International Buddhist Center
Taman Alam
Lumbini adalah kompleks taman alam yang didalamnya terdapat sebuah pagoda Budha
yang sangat megah. Terletak di Desa Tongkoh, Kecamatan Dolatrayat,
Kabupaten Karo, Sumatera Utara –kurang
lebih berjarak sekitar 55 kilometer dari Kota Medan. Untuk mencapai lokasi
ini dari Bandara Polonia Medan, kita dapat menggunakan moda transfortasi di
simpang pos Jalan Jamin Ginting. Di simpang pos ini, kita jumpai mobil-mobil
angkutan umum rute Medan-Berastagi-Kabanjahe/Barusjahe. Bila kita turun
di Tahura atau Simpang Tongkoh –Simpang
Tongkoh dapat dikenali dengan tugu buah jeruk di tengah pertigaan, maka
tinggal mengikuti saja tanda panahnya dan berjalan kaki sekitar 20 menit.

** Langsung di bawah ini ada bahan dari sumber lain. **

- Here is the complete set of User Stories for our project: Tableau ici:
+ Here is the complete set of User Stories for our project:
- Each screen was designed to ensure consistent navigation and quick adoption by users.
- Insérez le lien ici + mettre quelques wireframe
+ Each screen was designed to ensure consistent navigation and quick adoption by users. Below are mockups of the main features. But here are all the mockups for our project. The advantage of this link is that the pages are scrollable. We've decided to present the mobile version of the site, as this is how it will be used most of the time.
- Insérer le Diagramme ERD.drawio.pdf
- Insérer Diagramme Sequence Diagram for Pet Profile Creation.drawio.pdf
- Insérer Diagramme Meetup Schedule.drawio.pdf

Sepanjang perjalanan singkat ini, kita akan disuguhi dengan pemandangan tanaman-tanaman
khas daerah dataran tinggi. Hamparan kebun strawberry; kebun jagung; kebun
alpukat; dan kebun bunga, membentang di kiri-kanan jalan. Saat tiba di areal
Taman Alam Lumbini, rasanya seperti sedang berada di Genting Highland Malaysia
dan Myanmar secara bersamaan. Betapa tidak, Genting Highland yang terkenal dengan
self-picking strawberry-nya dan
Myanmar dengan Pagoda
Shwedagon-nya, semuanya ada di Berastagi ini. Tulisan “Petik
Sendiri” di depan kebun, dapat diartikan: “petik dan langsung makan”, ini
Genting Highland banget. Sementara itu, bangunan Pagoda Lumbini ini merupakan
replika dari Pagoda Shwedagon yang ada di Myanmar –pagoda adalah tempat ibadah untuk yang beragama Budha. Jadi, buat
apa jauh-jauh ke sana jika di negara kita sendiri bisa melihat dan merasakannya
di satu tempat dalam waktu yang bersamaan.

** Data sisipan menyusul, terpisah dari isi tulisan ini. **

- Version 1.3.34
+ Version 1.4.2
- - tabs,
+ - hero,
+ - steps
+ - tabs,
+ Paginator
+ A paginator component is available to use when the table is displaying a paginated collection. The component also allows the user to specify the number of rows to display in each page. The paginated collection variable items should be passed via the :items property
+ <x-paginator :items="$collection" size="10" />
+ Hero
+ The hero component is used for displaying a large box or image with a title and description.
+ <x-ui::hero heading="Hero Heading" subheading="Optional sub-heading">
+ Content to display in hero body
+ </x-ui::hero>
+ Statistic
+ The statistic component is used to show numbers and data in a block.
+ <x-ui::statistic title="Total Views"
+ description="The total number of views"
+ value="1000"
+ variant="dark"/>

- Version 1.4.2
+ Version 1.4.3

Self Picking Strawberry di Berastagi, ngga kalah ama yang di Genting Highland Malaysia. |
Pagoda di Taman Alam Lumbini, Berastagi - Provinsi Sumatera Utara. |
Sebuah menara yang puncaknya berbentuk
bekisar, berdiri di sebelah kiri pagoda. Sementara itu, di bawahnya menjuntai
hiasan sulur berupa gelang-gelang emas sepanjang satu setengah meter. Puncak
pagoda dihiasi dengan puluhan lonceng yang berdentang jika tertiup angin. Untuk
menuju pagoda, kita harus melewati sebuah jembatan gantung –Titi Lumbini sepanjang 20 meter sebagai
sarana penyeberangan dipadu-padankan dengan puluhan lentera yang bergelantungan.
Di dalam pagoda –tepat di tengah-tengah
ruangan, terdapat empat patung Budha yang diletakkan di empat arah mata
angin dan menghadap ke pintu. Jika patung Budha yang di Myanmar bertatahkan
permata, namun patung Budha di Taman Alam Lumbini ini terbuat dari batu marmer.

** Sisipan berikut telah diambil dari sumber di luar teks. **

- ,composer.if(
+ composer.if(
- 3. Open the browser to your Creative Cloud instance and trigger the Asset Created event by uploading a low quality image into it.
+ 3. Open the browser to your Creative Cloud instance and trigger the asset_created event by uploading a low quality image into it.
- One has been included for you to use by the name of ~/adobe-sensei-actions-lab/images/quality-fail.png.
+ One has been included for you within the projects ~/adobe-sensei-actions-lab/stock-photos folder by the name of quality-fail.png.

Patung Budha dari marmer, di dalam Pagoda Taman Alam Lumbini - Berastagi. |
Replika Pagoda Shwedagon Myanmar di Taman Alam Lumbini, Berastagi - Sumut. |
Titi Lumbini, jembatan penyeberangan ke Pagoda Taman Alam Lumbini. |
Replika Pagoda
Shwedagon di Taman Alam Lumbini ini, merupakan replika tertinggi kedua yang
pernah ada diantara replika sejenis yang ada di luar Myanmar. Sementara di
Indonesia, replika tersebut merupakan tertinggi sehingga meraih rekor MURI (Museum
Rekor Indonesia) dengan kategori: Tertinggi di Indonesia –dan merupakan rekor pertama yang tercatat di Indonesia. Bukan hanya
itu saja, Taman Alam Lumbini ini –yang
mempunyai nama internasional: International Buddhist Center
juga meraih rekor MURI dalam kategori: Puja Bakti/Pemberkatan yang dihadiri oleh
Anggota Sangha terbanyak pada saat peresmiannya pada tanggal 30-31 Oktober
2010. Dimana 1.250 anggota Sangha yang hadir, terdiri dari: 100 orang bhikkhu
dari Indonesia; 650 dari Birma/Burma (Myanmar); 400 dari Thailand; dan dari
negara-negara lainnya (20 negara bikkhu, ikut dalam acara Puja Bakti). Dengan
demikian, Taman Alam Lumbini memegang dua rekor MURI, yakni: Pagoda
Tertinggi di Indonesia dan Kebaktian dihadiri Bhiku Terbanyak.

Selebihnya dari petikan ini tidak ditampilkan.